• **Task instructions**: Using the material that follows, identify and copy each line with the string "span".

========

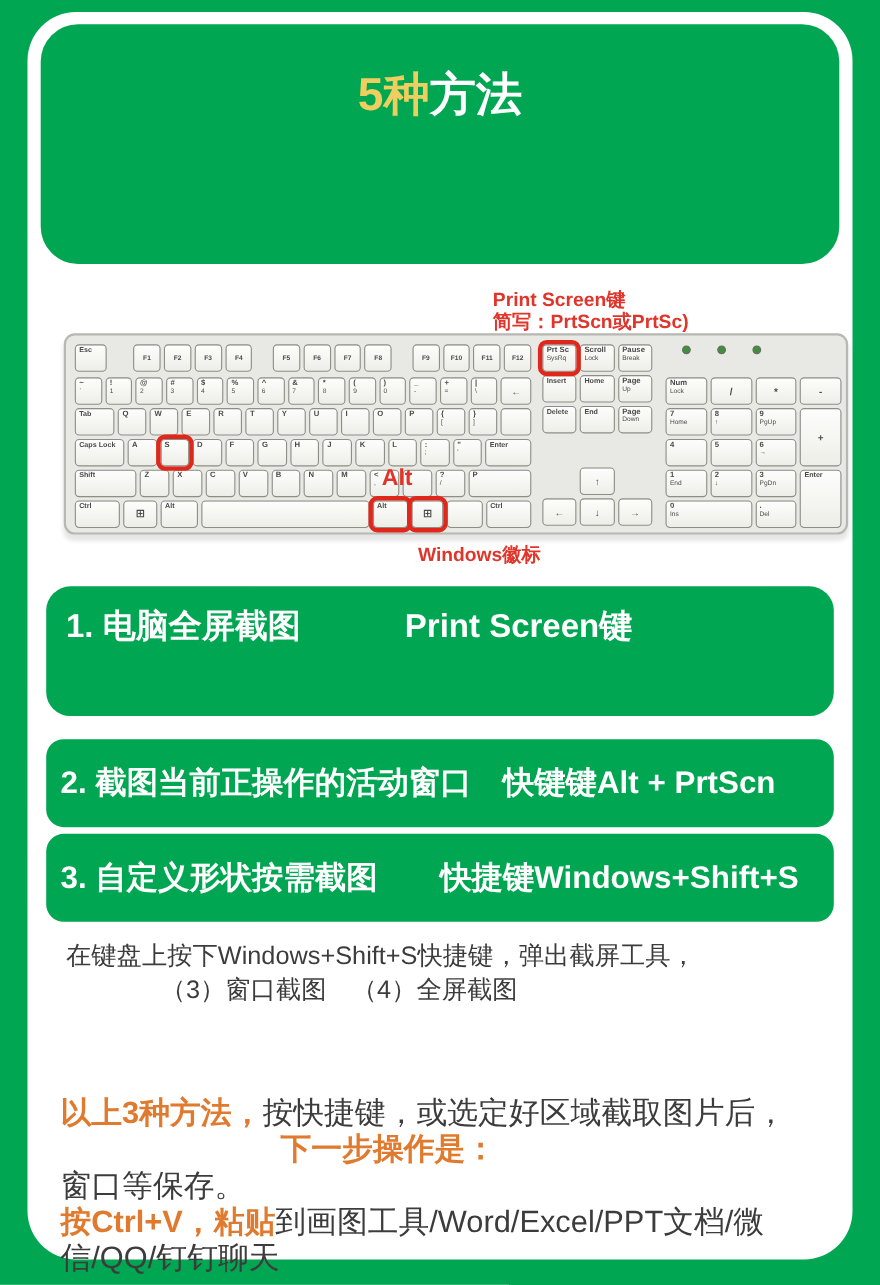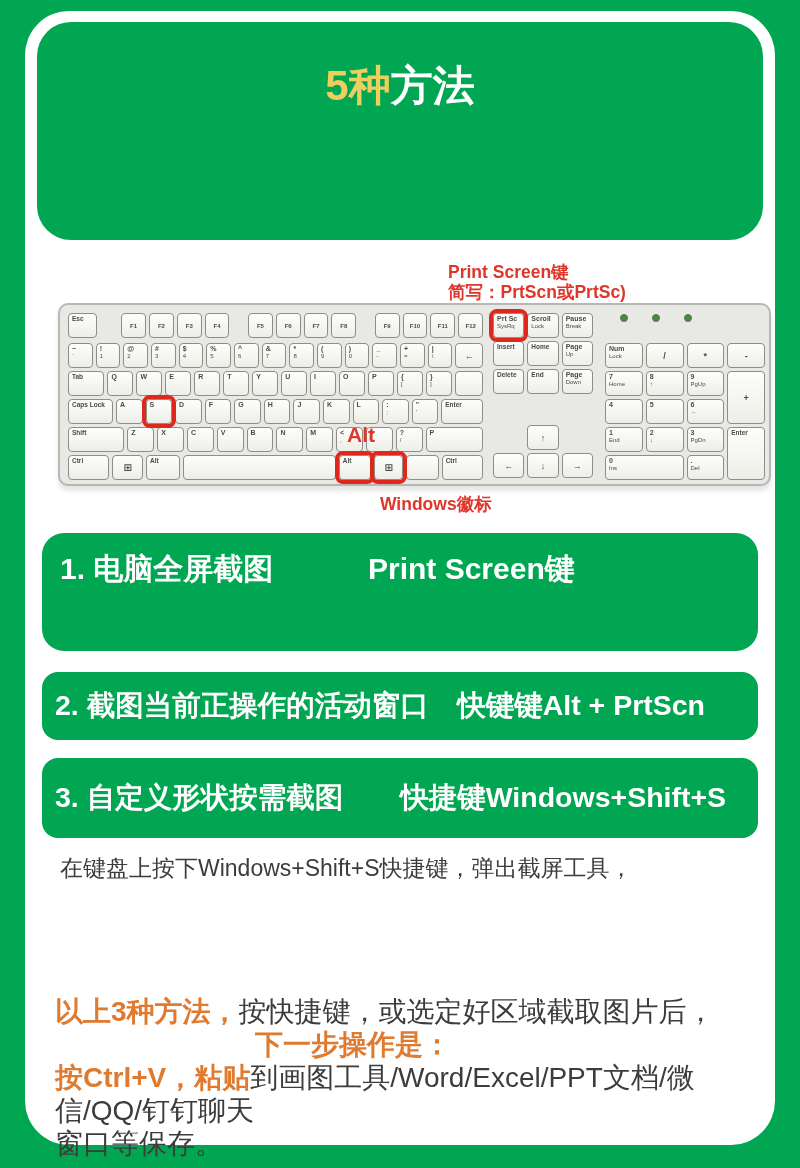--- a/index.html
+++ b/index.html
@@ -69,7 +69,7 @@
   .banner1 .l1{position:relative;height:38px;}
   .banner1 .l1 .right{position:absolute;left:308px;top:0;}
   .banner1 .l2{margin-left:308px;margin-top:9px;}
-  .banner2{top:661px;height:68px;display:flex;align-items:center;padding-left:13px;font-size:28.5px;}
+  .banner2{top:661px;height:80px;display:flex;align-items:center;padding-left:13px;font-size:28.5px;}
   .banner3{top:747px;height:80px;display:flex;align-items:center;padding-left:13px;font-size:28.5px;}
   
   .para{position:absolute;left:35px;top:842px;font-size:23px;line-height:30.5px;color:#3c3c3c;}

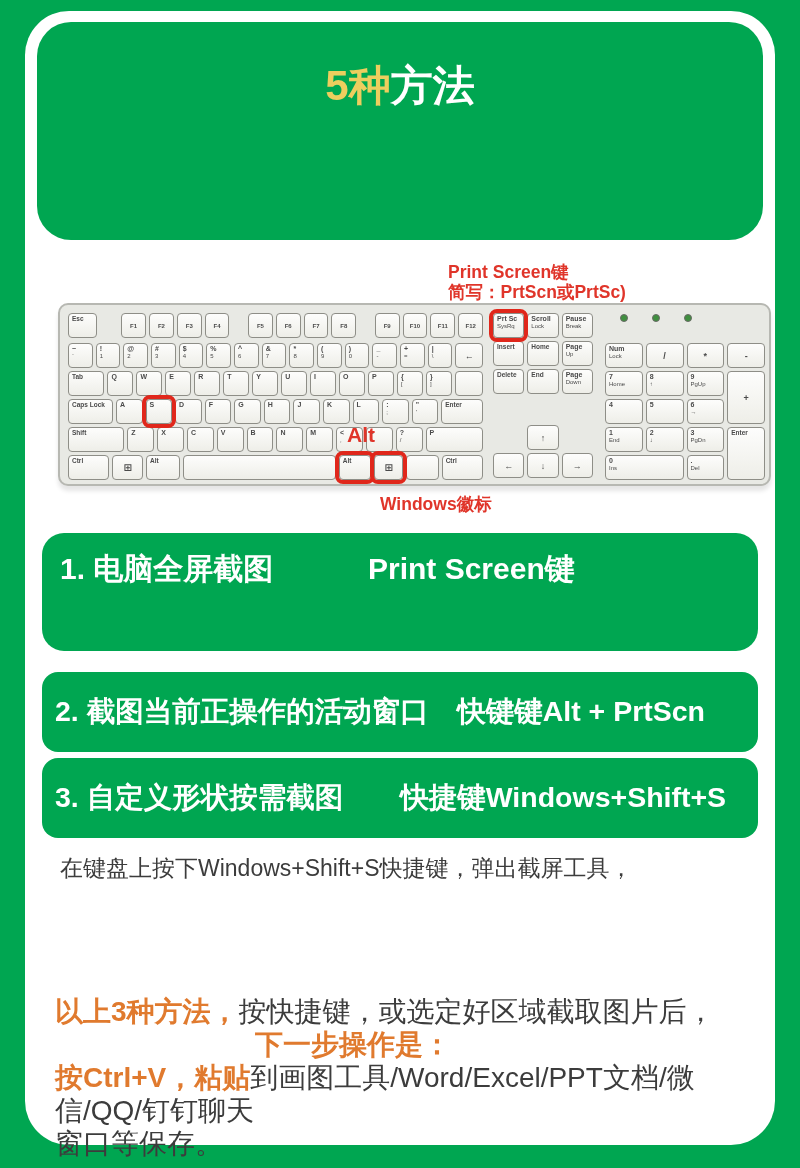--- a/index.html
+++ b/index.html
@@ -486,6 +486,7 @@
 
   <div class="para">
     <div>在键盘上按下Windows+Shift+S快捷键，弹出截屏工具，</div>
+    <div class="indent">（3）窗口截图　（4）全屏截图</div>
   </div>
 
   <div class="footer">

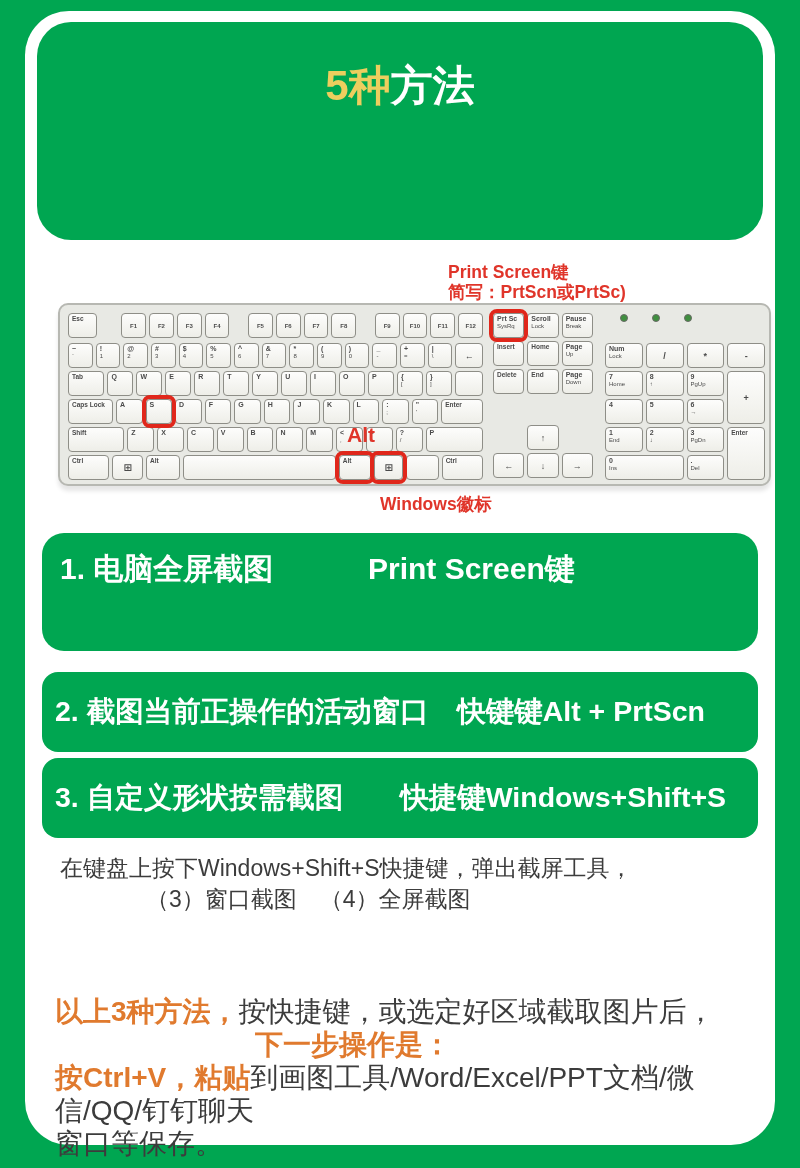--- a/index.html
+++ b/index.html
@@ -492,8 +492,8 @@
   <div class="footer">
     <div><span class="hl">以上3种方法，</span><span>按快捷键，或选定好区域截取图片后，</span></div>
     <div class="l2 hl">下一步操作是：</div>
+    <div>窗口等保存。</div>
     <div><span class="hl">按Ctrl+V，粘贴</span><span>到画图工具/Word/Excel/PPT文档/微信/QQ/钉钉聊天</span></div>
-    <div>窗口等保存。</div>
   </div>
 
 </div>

========

• **Written response**:
     <div><span class="hl">以上3种方法，</span><span>按快捷键，或选定好区域截取图片后，</span></div>
     <div><span class="hl">按Ctrl+V，粘贴</span><span>到画图工具/Word/Excel/PPT文档/微信/QQ/钉钉聊天</span></div>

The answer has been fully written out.